3. Listening. We are to be “quick to listen, slow to speak, slow to anger” (James 1:19). How counter cultural is this verse! How often do we read an article already convinced of our opinion (Proverbs 12:15) or listen to someone else’s position already planning our rebuttal (Proverbs 18:13)? As I listened to multiple people of different races and cultures this week and read articles that presented different viewpoints, I found my perspectives changing. Listening to someone else’s story gives us opportunity for empathy and perspective, therefore the practice of listening is essential for peace. If you, like me, are in the white majority and are having a hard time understanding why it is important to address the sin of racism in response to the events of Charlottesville, then it would be best to engage a friend of a different race in a conversation and ask them how they are experiencing recent events.

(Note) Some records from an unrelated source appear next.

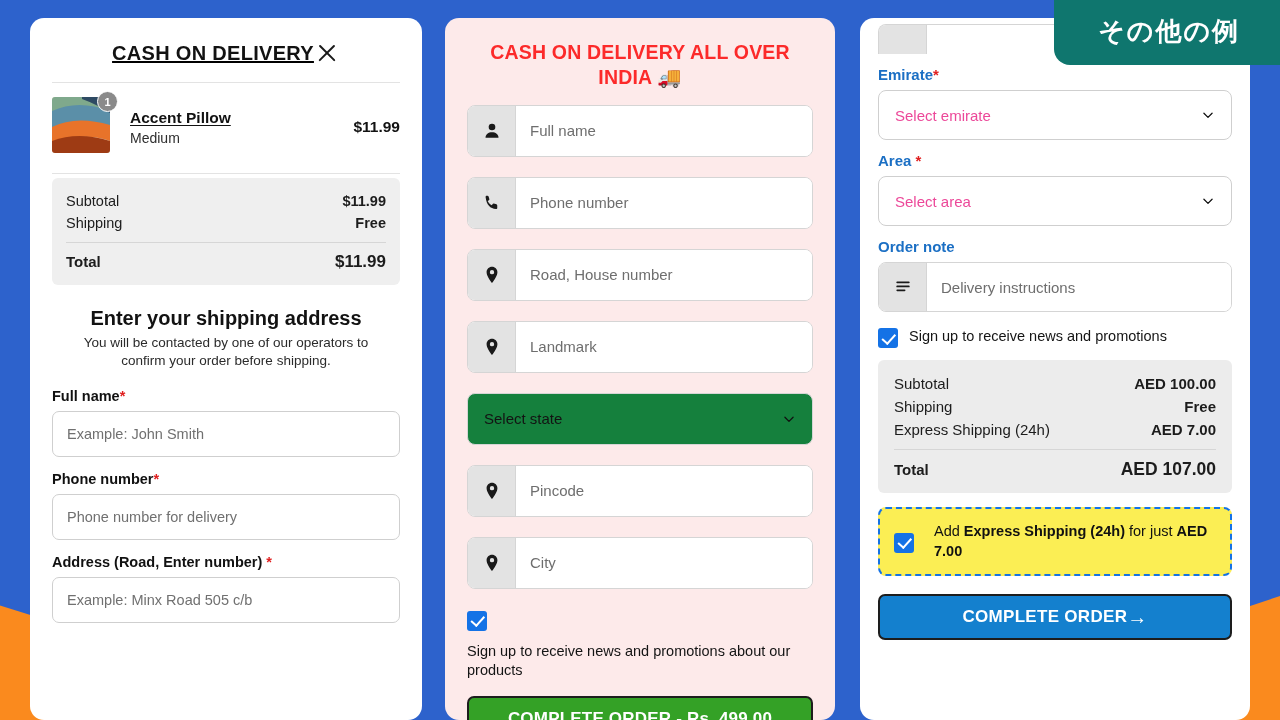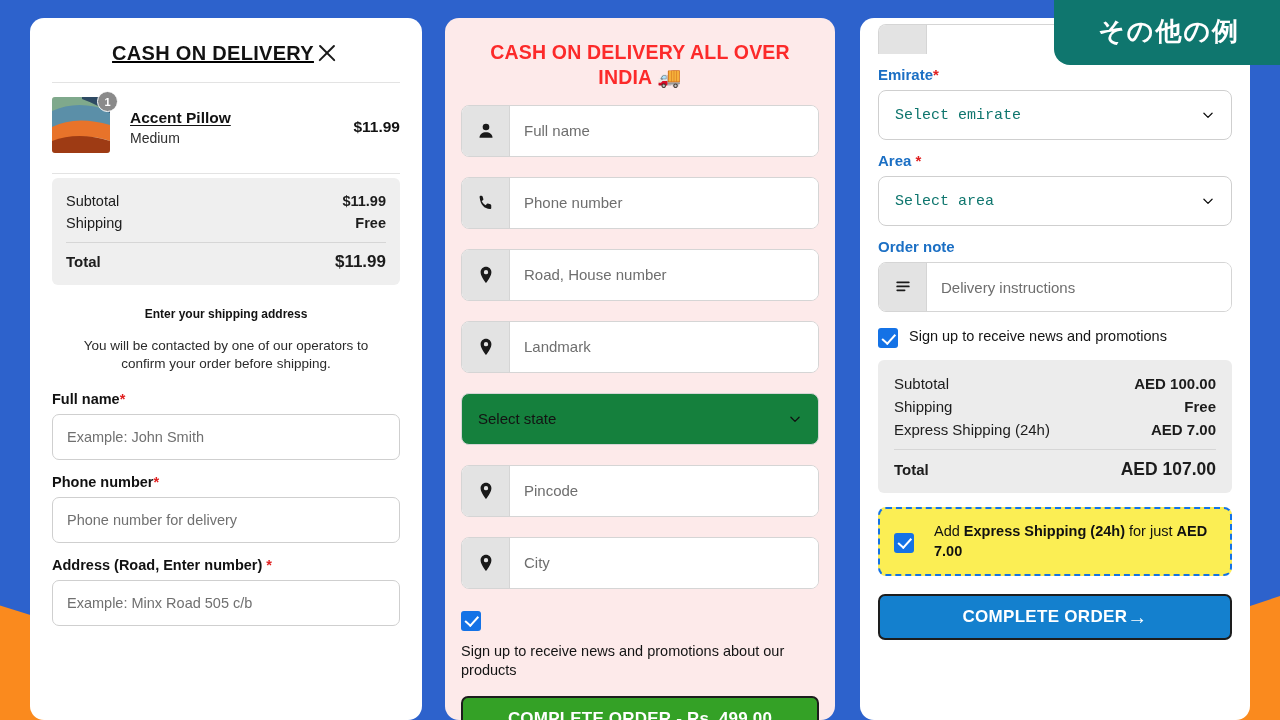"CASH ON DELIVERY ALL OVER" #panel-2 { padding: 0 16px -> 0 22px }
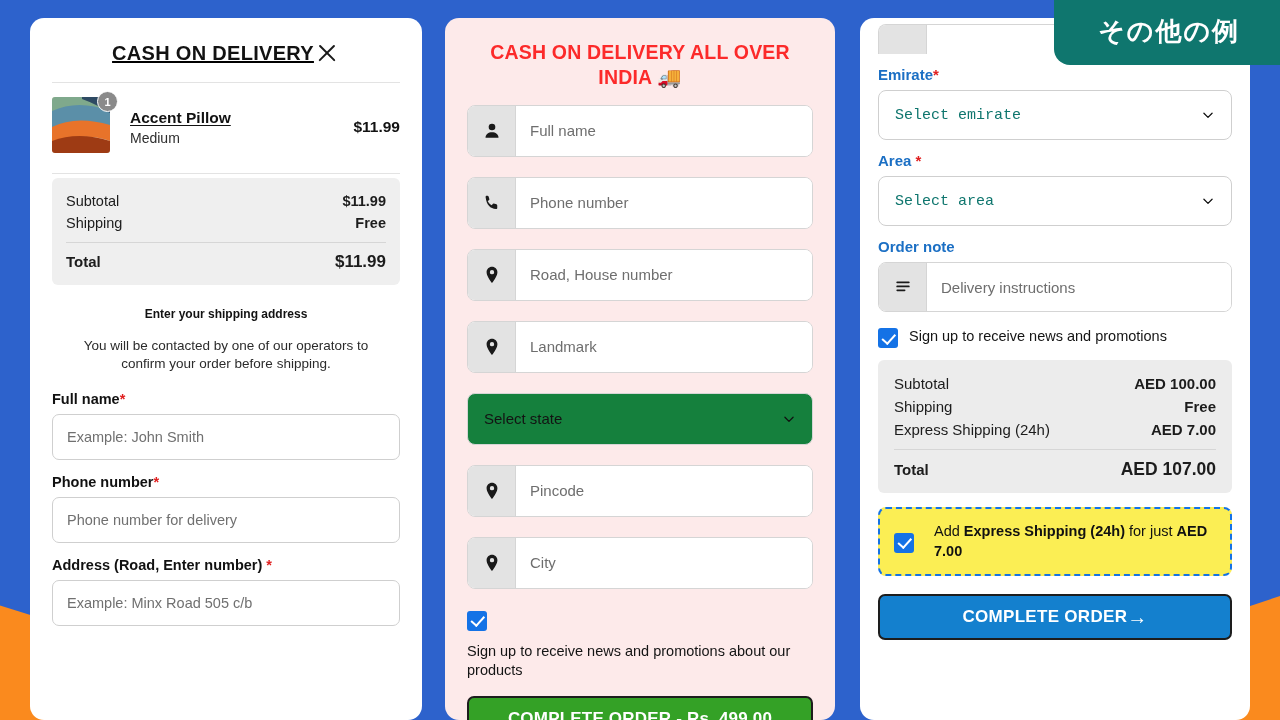"Select emirate" .sel-3 { color: #0f766e -> #ec4899; font-family: Liberation Mono, monospace -> none }
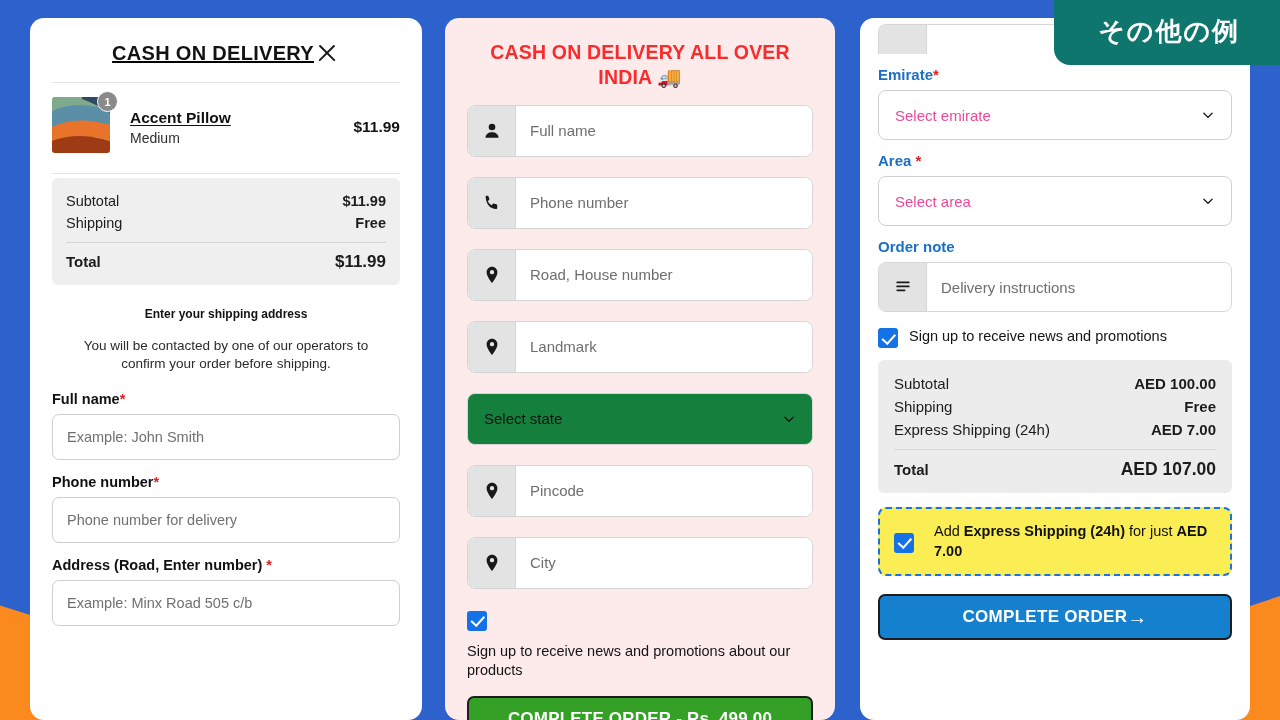"Enter your shipping address" .p1-heading { font-size: 12px -> 20px; margin: 22px 0 16px 0 -> 22px 0 4px 0 }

4. Speaking the truth in love (Ephesians 4:15). Spoken words are powerful (James 3:4-12). They carry the power of life and death (Proverbs 18:21). We can and must speak directly to the sin of racism from the Scriptures declaring that it is evil (James 2:8-9), explaining why it is evil (Acts 17:26, Genesis 1:26-27), proclaiming how it is dealt with in Christ (Ephesians 2:14-18), teaching that it has no place in the church of Jesus (Galatians 3:26-29), confronting it when it rears it’s head in the church (Galatians 2:14), and pointing to the glorious future when it will not exist (Revelation 7:9-10, Revelation 21:3-5). Instead of speaking about Charlottesville with words from earthly kingdoms that have no power to change a heart, let’s speak words from an eternal Kingdom that have been changing hearts for centuries.
If you are wondering how to speak the truth of Scriptures about the issue of racism, here are a few resources:
5. Loving. Above all, we must respond with love (Colossians 3:14-17, 1 Corinthians 13). Love is not sentimental emotionalism comprised only of tweets and emojis, but actions of service and sacrifice whereby we lay down rights and privileges in response to the One who has served us by sacrificing Himself (1 John 3:16-18, John 13:14-15, 2 Corinthians 5:14-16, 1 John 4:10-11). This love is to be expressed not only to those we like and deem deserving, but also to those with whom we are opposed (Matthew 5:43-48). Actions of love have great power to bring peace and cover over a multitude of sins (1 Peter 4:8).
In the days ahead, I pray that the church of Christ will shine as an outpost of God’s Kingdom. I pray that the Good News of God’s Kingdom that has been opened to us through the death and resurrection of Christ will continue to make us more diverse and more unified. May God grant us the grace and peace to live out the unity Christ has purchased.